Work to complete:
Each line that includes the word "font" should be copied from the records.

Web page revision data:
++++++++
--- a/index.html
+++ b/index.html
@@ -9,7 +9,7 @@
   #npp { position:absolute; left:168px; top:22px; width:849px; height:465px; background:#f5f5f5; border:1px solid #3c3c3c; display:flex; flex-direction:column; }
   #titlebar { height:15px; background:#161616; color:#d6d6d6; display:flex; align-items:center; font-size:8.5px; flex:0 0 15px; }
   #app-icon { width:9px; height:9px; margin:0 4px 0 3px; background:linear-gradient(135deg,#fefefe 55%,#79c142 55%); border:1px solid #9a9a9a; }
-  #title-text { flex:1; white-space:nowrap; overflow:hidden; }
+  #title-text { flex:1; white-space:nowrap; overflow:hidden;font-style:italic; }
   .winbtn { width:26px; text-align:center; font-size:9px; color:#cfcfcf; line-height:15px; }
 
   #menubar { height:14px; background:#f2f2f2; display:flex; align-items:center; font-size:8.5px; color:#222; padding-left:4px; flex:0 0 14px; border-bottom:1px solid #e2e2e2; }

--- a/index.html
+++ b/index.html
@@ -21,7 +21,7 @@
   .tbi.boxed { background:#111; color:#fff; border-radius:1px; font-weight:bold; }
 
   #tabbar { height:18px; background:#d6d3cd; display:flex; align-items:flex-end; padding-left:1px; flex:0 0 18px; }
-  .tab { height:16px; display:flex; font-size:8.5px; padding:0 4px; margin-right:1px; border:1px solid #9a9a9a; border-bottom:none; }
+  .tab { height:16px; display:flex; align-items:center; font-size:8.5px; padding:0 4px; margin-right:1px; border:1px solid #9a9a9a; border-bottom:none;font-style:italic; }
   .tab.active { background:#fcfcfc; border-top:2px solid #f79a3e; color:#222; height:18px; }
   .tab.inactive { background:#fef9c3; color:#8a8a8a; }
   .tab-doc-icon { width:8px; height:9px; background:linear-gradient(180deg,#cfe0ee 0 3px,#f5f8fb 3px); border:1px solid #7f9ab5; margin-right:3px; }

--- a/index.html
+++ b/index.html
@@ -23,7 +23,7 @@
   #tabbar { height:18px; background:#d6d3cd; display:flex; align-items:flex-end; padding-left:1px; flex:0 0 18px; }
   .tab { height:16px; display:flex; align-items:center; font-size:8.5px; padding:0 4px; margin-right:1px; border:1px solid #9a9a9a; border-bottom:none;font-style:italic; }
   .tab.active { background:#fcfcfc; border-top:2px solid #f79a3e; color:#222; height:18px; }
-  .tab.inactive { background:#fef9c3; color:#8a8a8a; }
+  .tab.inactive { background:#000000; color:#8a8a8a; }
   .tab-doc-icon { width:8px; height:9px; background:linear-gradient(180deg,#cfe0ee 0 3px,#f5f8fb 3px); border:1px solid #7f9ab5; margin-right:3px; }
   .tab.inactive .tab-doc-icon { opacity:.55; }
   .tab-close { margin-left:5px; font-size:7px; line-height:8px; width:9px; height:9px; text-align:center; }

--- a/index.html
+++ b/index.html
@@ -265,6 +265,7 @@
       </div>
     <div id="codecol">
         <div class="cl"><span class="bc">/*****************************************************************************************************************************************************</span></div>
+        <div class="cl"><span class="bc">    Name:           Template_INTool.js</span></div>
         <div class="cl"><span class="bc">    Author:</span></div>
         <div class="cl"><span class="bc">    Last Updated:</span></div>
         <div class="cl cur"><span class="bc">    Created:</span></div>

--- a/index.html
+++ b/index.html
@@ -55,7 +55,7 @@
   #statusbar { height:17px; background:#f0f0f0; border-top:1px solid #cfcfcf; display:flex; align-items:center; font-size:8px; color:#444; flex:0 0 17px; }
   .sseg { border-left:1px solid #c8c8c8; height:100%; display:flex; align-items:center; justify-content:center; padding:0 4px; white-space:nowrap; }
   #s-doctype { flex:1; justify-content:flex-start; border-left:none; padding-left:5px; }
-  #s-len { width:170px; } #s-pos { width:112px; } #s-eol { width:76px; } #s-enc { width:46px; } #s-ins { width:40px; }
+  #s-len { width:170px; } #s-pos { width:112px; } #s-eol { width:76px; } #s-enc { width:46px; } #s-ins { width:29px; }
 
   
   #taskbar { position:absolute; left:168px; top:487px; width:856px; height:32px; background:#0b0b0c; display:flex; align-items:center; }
++++++++
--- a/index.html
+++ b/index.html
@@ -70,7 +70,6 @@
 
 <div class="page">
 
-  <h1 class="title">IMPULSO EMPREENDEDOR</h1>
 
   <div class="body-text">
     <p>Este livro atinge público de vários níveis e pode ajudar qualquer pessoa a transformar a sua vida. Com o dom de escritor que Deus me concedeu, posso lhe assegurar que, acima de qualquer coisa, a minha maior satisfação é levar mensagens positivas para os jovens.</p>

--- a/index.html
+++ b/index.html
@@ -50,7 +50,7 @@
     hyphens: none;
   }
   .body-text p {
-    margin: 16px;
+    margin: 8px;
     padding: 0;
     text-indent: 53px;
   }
++++++++
Exercise response:
   #titlebar { height:15px; background:#161616; color:#d6d6d6; display:flex; align-items:center; font-size:8.5px; flex:0 0 15px; }
+  #title-text { flex:1; white-space:nowrap; overflow:hidden;font-style:italic; }
   .winbtn { width:26px; text-align:center; font-size:9px; color:#cfcfcf; line-height:15px; }
   #menubar { height:14px; background:#f2f2f2; display:flex; align-items:center; font-size:8.5px; color:#222; padding-left:4px; flex:0 0 14px; border-bottom:1px solid #e2e2e2; }
   .tbi.boxed { background:#111; color:#fff; border-radius:1px; font-weight:bold; }
-  .tab { height:16px; display:flex; font-size:8.5px; padding:0 4px; margin-right:1px; border:1px solid #9a9a9a; border-bottom:none; }
+  .tab { height:16px; display:flex; align-items:center; font-size:8.5px; padding:0 4px; margin-right:1px; border:1px solid #9a9a9a; border-bottom:none;font-style:italic; }
   .tab { height:16px; display:flex; align-items:center; font-size:8.5px; padding:0 4px; margin-right:1px; border:1px solid #9a9a9a; border-bottom:none;font-style:italic; }
   .tab-close { margin-left:5px; font-size:7px; line-height:8px; width:9px; height:9px; text-align:center; }
   #statusbar { height:17px; background:#f0f0f0; border-top:1px solid #cfcfcf; display:flex; align-items:center; font-size:8px; color:#444; flex:0 0 17px; }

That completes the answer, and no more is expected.